▶ **Activity**: Whichever lines of the entries hold the word "align" should be identified and copied.

▶ **Data excerpts**:
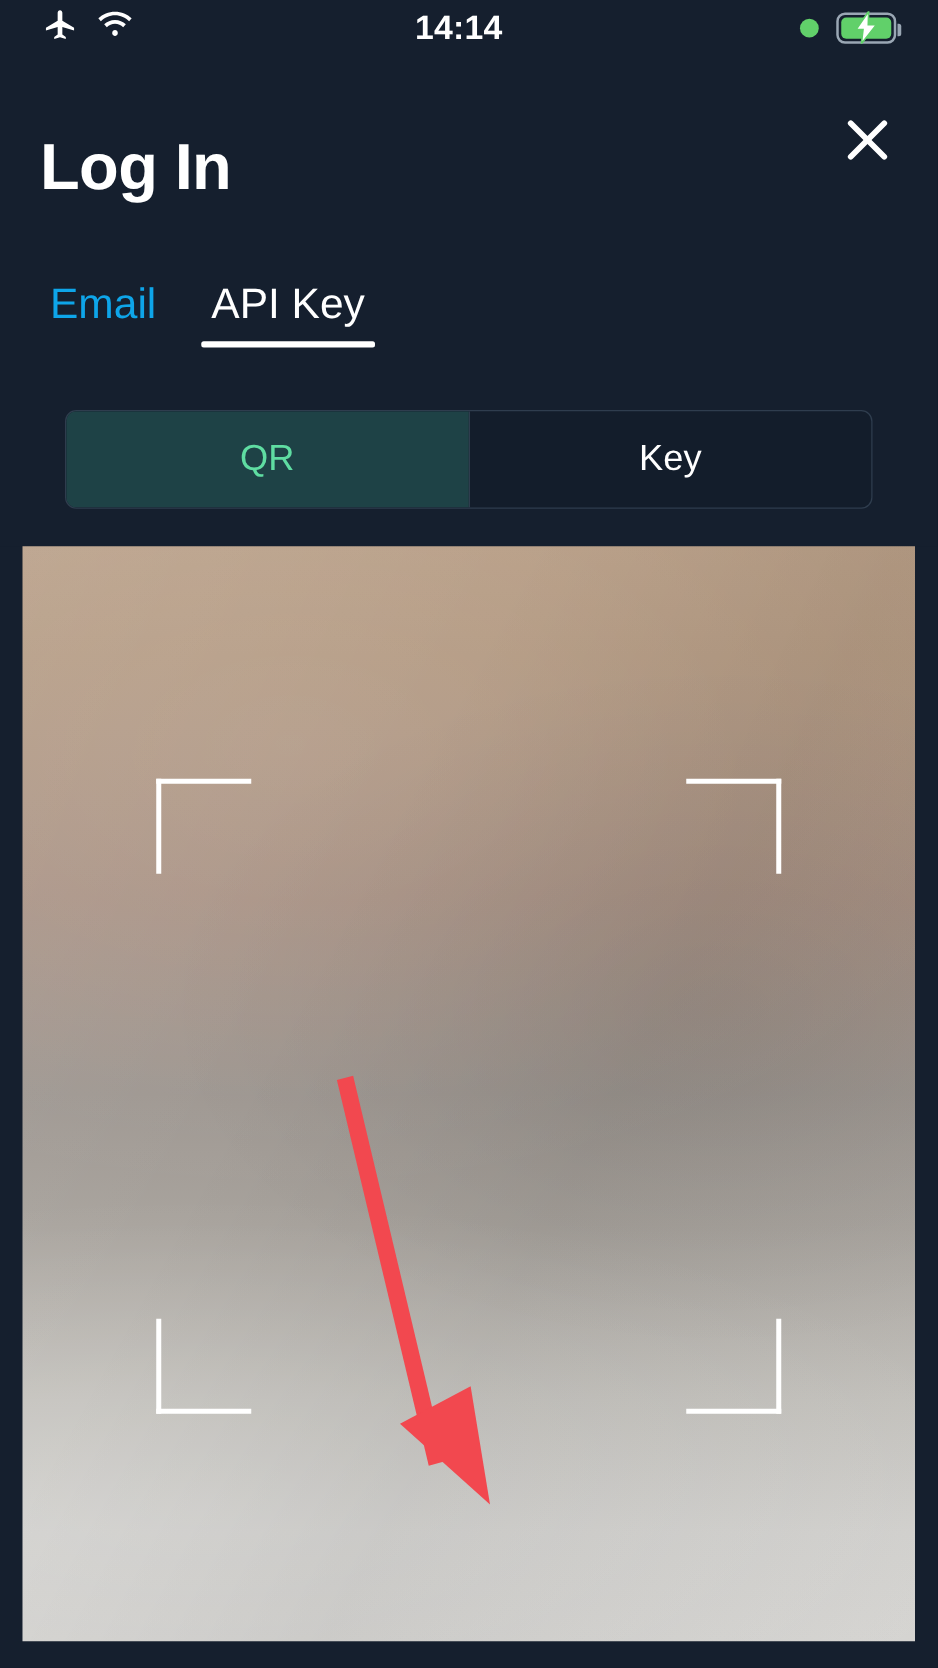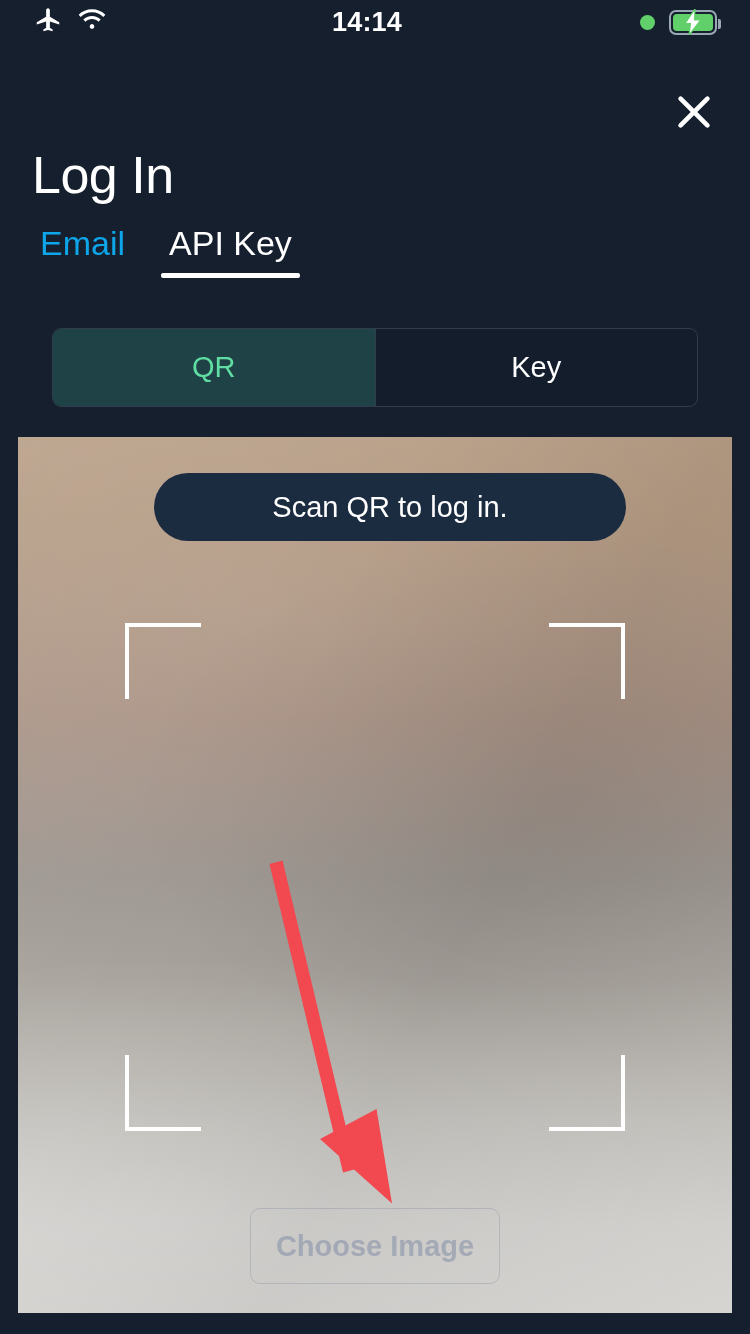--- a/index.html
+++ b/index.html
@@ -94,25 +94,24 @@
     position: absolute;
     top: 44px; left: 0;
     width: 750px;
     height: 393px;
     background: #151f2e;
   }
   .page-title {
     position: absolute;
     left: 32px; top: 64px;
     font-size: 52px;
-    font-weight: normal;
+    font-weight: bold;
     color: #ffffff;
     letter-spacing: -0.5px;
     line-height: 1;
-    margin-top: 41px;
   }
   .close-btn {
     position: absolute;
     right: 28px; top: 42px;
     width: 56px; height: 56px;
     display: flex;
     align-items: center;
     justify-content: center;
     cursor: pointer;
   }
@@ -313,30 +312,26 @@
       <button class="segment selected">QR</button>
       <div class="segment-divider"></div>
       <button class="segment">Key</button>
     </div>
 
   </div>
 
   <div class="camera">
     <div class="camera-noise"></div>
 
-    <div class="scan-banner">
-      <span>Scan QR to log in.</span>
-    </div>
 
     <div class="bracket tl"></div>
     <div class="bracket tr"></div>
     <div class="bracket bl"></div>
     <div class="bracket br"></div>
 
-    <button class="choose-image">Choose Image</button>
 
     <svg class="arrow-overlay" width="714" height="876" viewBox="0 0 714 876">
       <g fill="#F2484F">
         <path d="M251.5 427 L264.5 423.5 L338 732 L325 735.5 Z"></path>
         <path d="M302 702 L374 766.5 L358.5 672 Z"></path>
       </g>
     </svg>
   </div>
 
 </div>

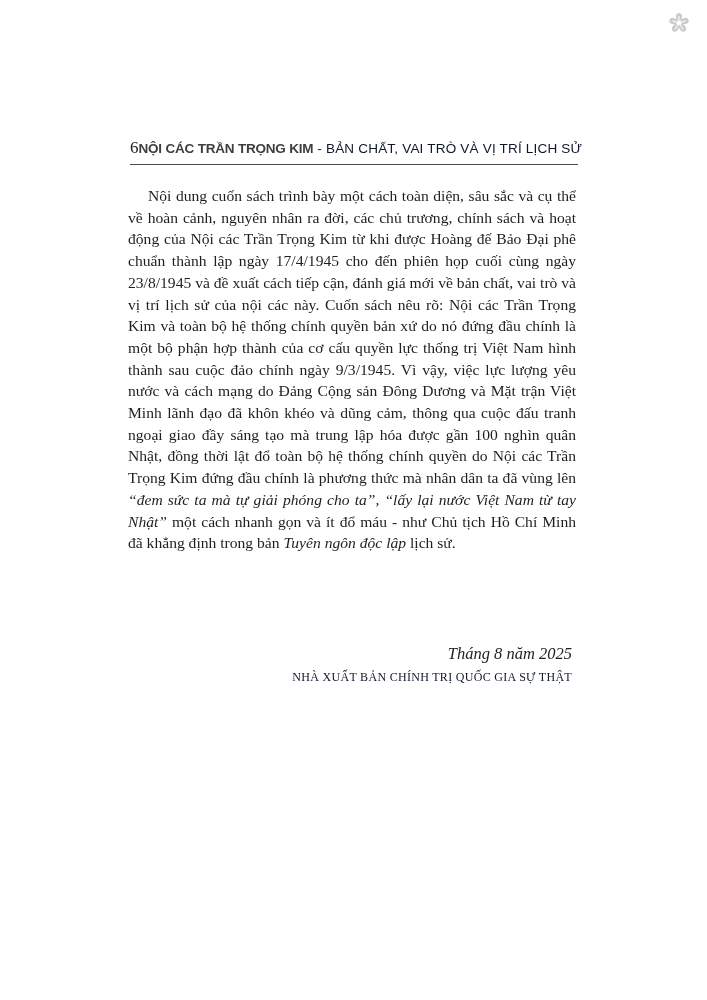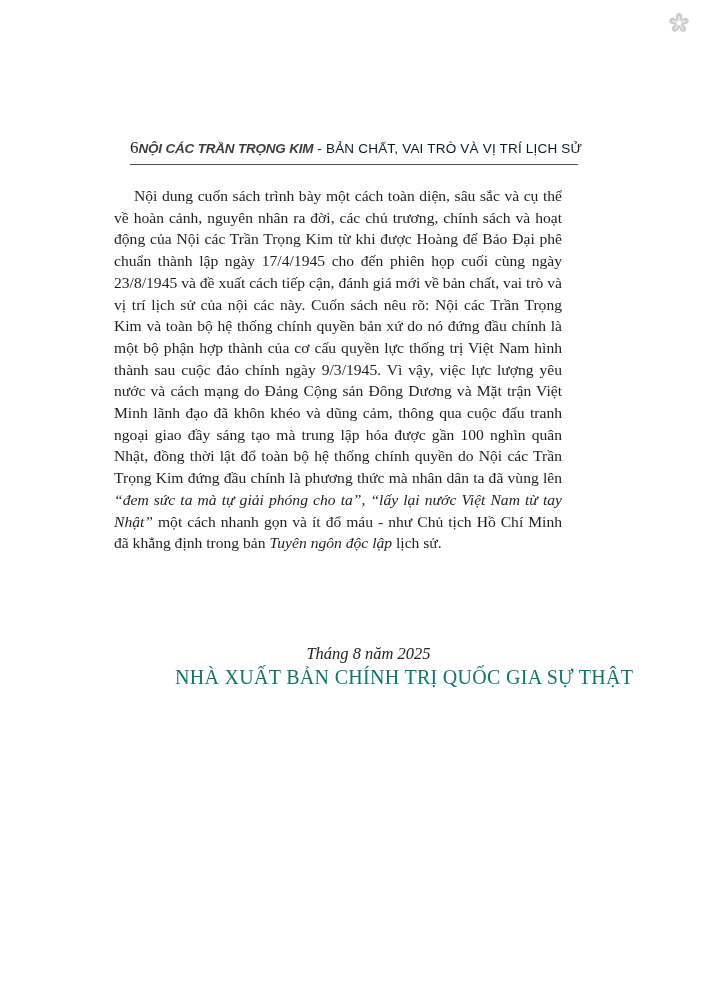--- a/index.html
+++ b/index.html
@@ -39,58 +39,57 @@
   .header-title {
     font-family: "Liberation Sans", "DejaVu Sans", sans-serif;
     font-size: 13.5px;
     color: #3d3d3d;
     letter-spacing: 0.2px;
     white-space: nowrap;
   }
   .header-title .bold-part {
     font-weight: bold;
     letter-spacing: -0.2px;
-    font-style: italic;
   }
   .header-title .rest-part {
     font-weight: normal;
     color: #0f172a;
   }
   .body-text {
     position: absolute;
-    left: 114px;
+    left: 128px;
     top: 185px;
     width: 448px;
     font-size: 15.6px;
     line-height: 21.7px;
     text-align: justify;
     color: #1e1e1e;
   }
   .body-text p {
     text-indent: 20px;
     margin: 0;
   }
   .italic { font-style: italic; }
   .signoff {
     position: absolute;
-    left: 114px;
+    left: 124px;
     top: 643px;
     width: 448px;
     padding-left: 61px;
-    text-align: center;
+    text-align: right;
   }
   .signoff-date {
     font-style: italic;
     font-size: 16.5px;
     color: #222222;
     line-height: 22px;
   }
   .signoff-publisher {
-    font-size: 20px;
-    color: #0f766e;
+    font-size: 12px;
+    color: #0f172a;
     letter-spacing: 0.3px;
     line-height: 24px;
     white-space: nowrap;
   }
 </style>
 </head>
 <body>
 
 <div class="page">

▶ **Solution to the problem**:
     align-items: center;
     text-align: justify;
-    text-align: center;
+    text-align: right;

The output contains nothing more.